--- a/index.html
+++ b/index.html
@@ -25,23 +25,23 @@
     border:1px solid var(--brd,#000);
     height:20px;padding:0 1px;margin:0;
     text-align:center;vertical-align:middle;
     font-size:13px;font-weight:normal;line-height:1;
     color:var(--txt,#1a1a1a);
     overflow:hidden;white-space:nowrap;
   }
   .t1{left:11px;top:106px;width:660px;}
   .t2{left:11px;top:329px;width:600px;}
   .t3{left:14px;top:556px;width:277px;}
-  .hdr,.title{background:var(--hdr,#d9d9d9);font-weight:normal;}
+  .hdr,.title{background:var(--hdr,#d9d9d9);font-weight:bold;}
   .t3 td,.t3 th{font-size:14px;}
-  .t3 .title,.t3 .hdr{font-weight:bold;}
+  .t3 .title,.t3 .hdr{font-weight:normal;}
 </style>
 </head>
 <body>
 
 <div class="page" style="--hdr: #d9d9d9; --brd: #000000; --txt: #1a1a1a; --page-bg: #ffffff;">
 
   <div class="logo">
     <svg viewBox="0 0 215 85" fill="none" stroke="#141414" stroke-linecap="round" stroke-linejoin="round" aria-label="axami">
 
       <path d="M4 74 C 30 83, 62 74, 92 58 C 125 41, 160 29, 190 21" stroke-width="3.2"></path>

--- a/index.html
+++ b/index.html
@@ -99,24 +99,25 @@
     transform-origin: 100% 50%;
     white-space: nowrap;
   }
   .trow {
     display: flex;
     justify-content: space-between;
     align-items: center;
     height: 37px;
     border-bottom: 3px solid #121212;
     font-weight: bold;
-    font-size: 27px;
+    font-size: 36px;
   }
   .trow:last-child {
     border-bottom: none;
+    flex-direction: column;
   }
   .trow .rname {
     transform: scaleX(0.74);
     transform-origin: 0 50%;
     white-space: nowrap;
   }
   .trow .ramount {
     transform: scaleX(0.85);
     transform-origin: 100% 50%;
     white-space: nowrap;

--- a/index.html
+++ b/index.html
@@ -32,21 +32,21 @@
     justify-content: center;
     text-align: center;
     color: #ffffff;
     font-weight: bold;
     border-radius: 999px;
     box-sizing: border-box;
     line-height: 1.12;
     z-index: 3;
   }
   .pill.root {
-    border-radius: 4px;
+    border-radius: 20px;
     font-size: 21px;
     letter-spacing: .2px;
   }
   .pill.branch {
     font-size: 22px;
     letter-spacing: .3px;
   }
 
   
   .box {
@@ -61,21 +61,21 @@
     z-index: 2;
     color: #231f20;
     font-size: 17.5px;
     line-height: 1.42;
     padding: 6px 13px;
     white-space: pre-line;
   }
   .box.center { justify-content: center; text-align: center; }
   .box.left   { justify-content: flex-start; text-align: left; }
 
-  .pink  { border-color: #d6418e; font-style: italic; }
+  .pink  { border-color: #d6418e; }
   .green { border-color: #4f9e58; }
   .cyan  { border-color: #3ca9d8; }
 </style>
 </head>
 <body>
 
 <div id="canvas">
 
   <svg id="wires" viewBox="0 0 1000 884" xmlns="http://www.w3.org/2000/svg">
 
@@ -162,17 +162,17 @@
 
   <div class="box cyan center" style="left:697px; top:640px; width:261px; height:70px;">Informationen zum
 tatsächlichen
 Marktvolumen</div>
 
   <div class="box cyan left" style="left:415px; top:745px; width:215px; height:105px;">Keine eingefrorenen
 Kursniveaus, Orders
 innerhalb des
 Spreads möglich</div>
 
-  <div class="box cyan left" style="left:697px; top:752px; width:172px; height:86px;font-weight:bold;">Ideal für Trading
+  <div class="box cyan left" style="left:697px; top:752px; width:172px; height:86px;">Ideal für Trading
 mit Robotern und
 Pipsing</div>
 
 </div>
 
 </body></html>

◆ ◆ ◆ ◆ ◆

» EXERCISE
Which lines above include the word "scaleX"? Return each one.

» RESPONSE BELOW
     transform: scaleX(0.74);
     transform: scaleX(0.85);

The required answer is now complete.